Parameters[edit | edit source]

  1. Frequency (Hz) is the number of pulses in one second (20-50 pulses per second)[8]
  2. Pulse Duration (microsecond) for small muscles is approximately 150-200 and for large muscles 200-300
  3. Ramp time is at least 2 seconds
  4. ON: OFF time ratio should be set in a way where off time is three times the on time
  5. Treatment time should be between 20 and 30 minutes
  6. The frequency of the sessions should be three times a week[5]

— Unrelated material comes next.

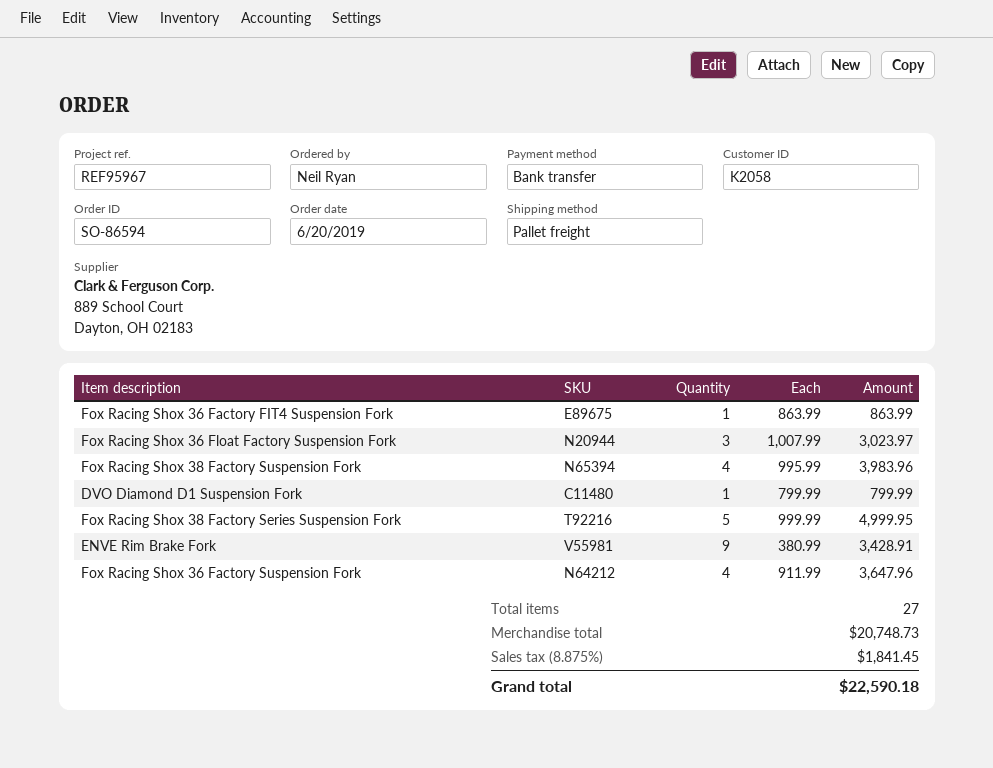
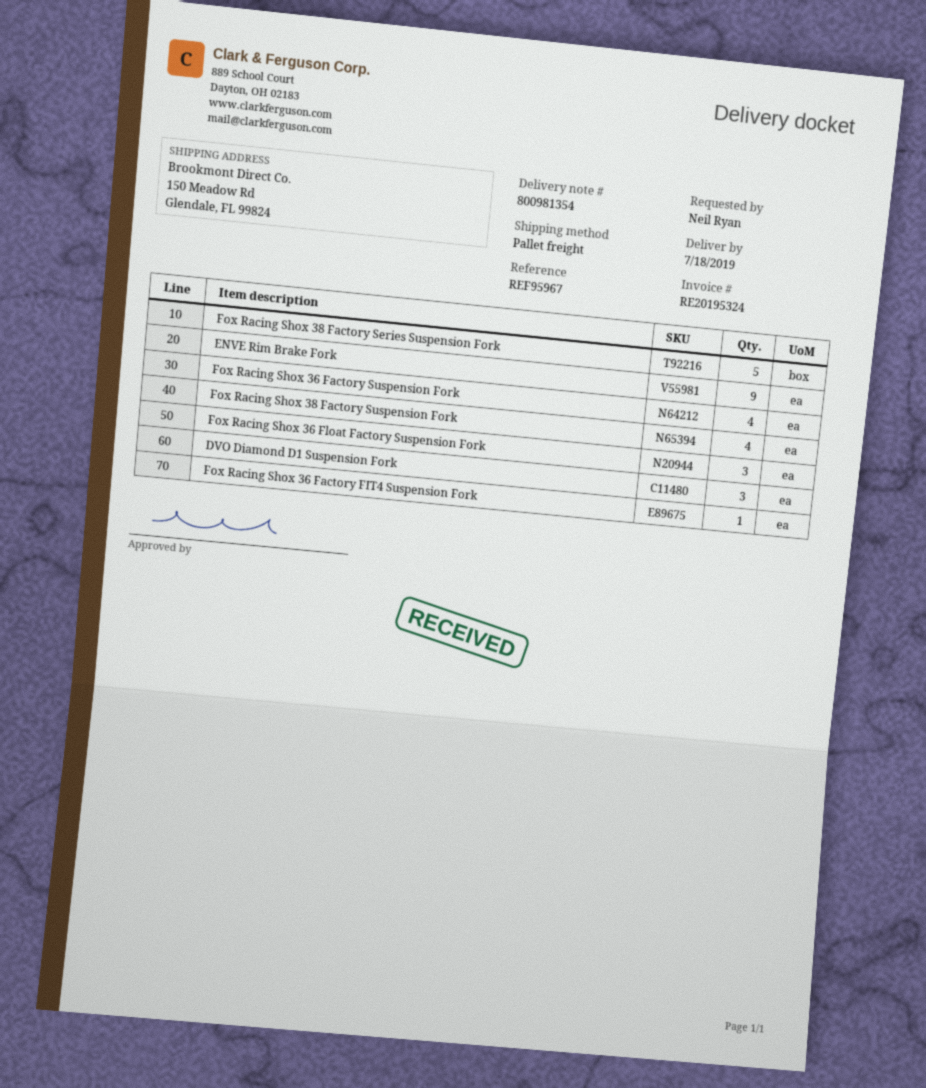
DVO Diamond D1 Suspension Fork: 1 -> 3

References[edit | edit source]

  1. Hainaut KH. Duchateau JD. Neuromuscular Electrical Stimulation and Voluntary Exercise.Sports Med. 1992;14(2):100-13.
  2. The Association of Paediatric Charted Physiotherapists. Publications. Available from: (accessed 18/12/2022)
  3. Lago AL. Oliveira AO et al. The Effects of Physical Therapy with Neuromuscular Electrical Stimulation in patients with Septic Shock: Study Protocol for a Randomized Cross-Over Design. Medicine. 2018; 97(6).
  4. Barss TB., et al. Utilizing physiological principles of motor unit recruitment to reduce fatigability of electrically-evoked contractions: a narrative review. Archives of physical medicine and rehabilitation.  2018;99(4):779-791.
  5. 5.0 5.1 Nussbaum EN., et al. Neuromuscular electrical stimulation for treatment of muscle impairment: critical review and recommendations for clinical practice. Physiotherapy Canada. 2017; 69(5): 1-76.
  6. Gorgey AG. Dudley GD. The role of pulse duration and stimulation duration in maximizing the normalized torque during neuromuscular electrical stimulation. Journal of Orthopaedic & Sports Physical Therapy. 2008;38(8): 508-516.
  7. PhysioU. How to prepare for Neuromuscular Electrical Stimulation (NMES)?. Available from: [last accessed 12/18/2022]
  8. Baldwin EB., et al. Wide-pulse-width, high-frequency neuromuscular stimulation: implications for functional electrical stimulation. Journal of Applied Physiology. 2006; 101(1):228-240.